Hal ve hâl ile ilgili birleşik fiil ve kelimeler
- Hal çaresi: Çözüm yolu, çıkar yol: "Bu felaketin bir hal çaresi için illa ki bir şey planlıyorlardır" dedi içinden, "ve bu da ortaya çıkacaktır yakında!.." (M. H. Kurt)
- Hâl değişmesi: (gök bilimi) Bir yıldızın sıcaklığına, basıncına, yoğunluğuna, aydınlatma gücüne ya da kütlesine ilişkin değişim.
- Hâl dili: Konuşma yoluyla değil hâl ve duruşun ifade ettiği mana, uyandırdığı etki, lisân-ı hal
- Hâl ehli (sâhibi): (tasavvuf) Gönlü Allah aşkı ile dolu olan, bildiklerini sözde bırakmayıp eylemlerine, tutum ve davranışlarına geçiren Allah'ın sevgili kulları için kullanılır: Görünüşte herkes insandır, ama gerçek insan hâl ehli olandır... (Hz. Mevlâna)

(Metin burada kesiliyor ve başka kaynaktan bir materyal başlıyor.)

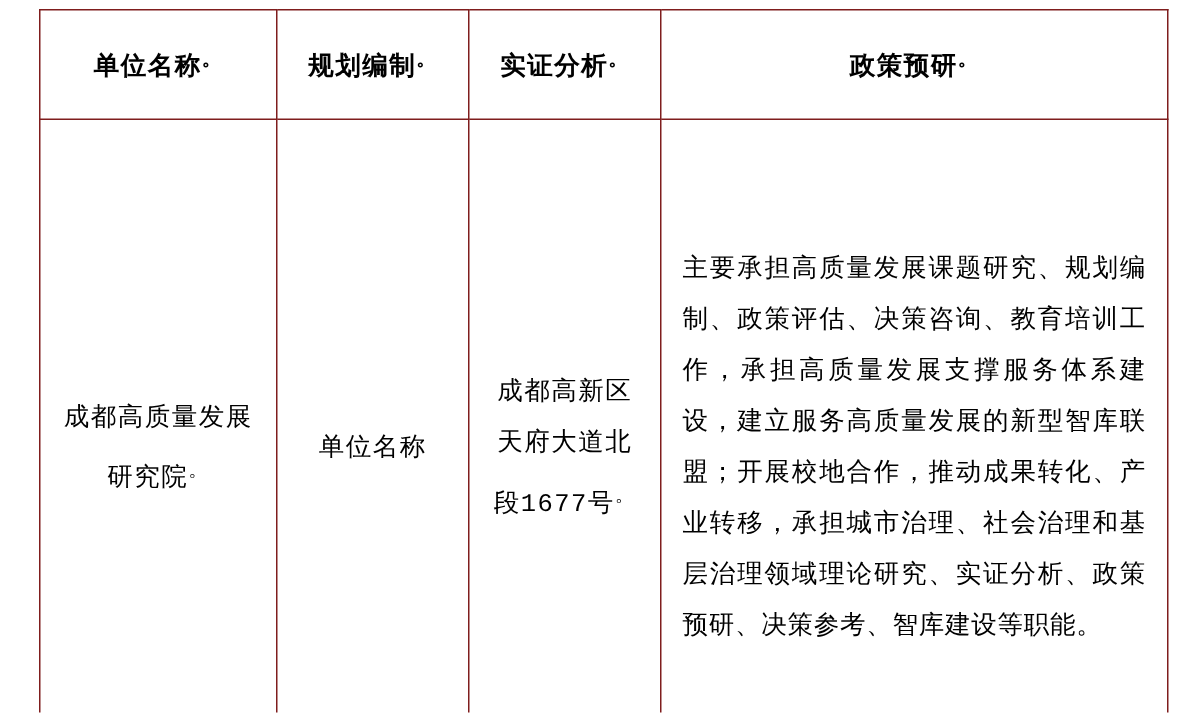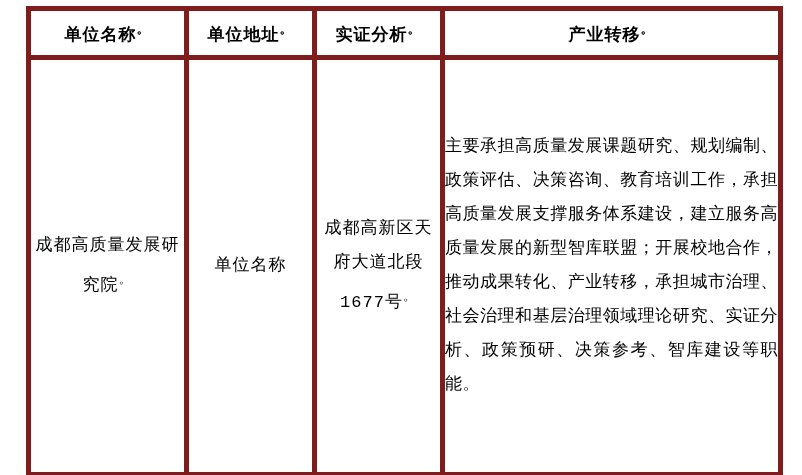--- a/index.html
+++ b/index.html
@@ -29,8 +29,8 @@
   }
   table.doc-table th,
   table.doc-table td {
-    border: 5px solid #7f1d1d;
-    padding: 0;
+    border: 1px solid #7f1d1d;
+    padding: 14px;
     vertical-align: middle;
   }
   thead th {

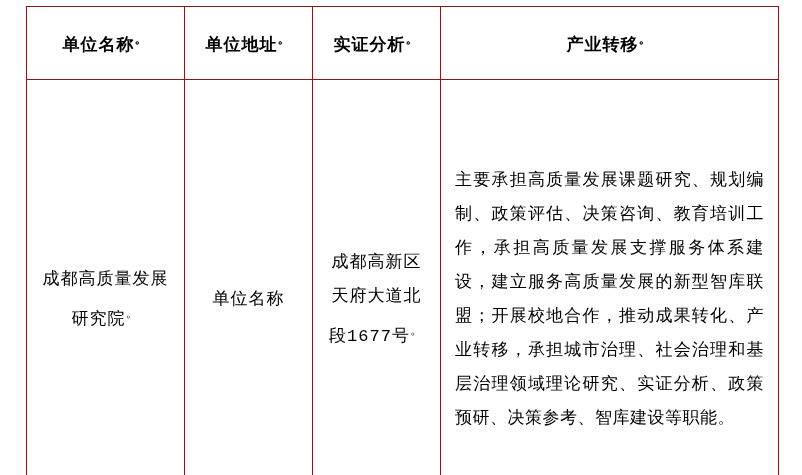--- a/index.html
+++ b/index.html
@@ -87,7 +87,7 @@
     <thead>
       <tr>
         <th><span>单位名称</span><span class="mark">。</span></th>
-        <th><span>单位地址</span><span class="mark">。</span></th>
+        <th><span>规划编制</span><span class="mark">。</span></th>
         <th><span>实证分析</span><span class="mark">。</span></th>
         <th><span>产业转移</span><span class="mark">。</span></th>
       </tr>

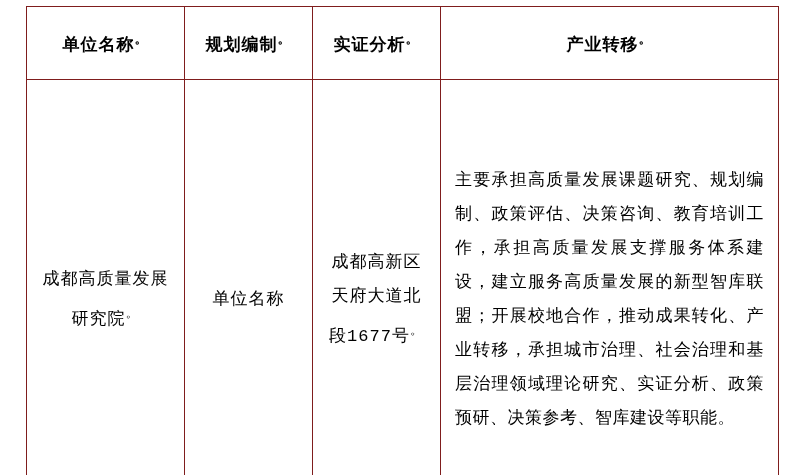--- a/index.html
+++ b/index.html
@@ -89,7 +89,7 @@
         <th><span>单位名称</span><span class="mark">。</span></th>
         <th><span>规划编制</span><span class="mark">。</span></th>
         <th><span>实证分析</span><span class="mark">。</span></th>
-        <th><span>产业转移</span><span class="mark">。</span></th>
+        <th><span>政策预研</span><span class="mark">。</span></th>
       </tr>
     </thead>
     <tbody>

- İnsanlık hâli: Her insanda görülebilen, olağan karşılanması gereken durum: İnsanlık hâli, olur öyle gecikmeler. Önemli olan kasıtlı olarak geç kalmamak. (S. Aras)
- İyi hâl: Bir kimsenin yaşayışında kötü ve sakıncalı bir durum olmama hâli; hüsnühâl: İbn Mes'ûd radıyallahu anh: "Âhir zamanda iyi hâl ve güzel huy çok amelden daha hayırlıdır" derdi. (İmam Gazali)
- Kendi hâlinde: Hiçbir şeye karışmayan kimseyi rahatsız etmeyen, sessiz, saf: Orta hâlli bir adam, basit, kendi hâlinde, saf ve temiz. (N. F. Kısakürek)
- Orta hâlli:
- Gelir düzeyi ne düşük ne de yüksek olan: Orta hâlli bir Anadolu şehrinde, orta hâlli bir ailede büyümüştü. (S. Kaya)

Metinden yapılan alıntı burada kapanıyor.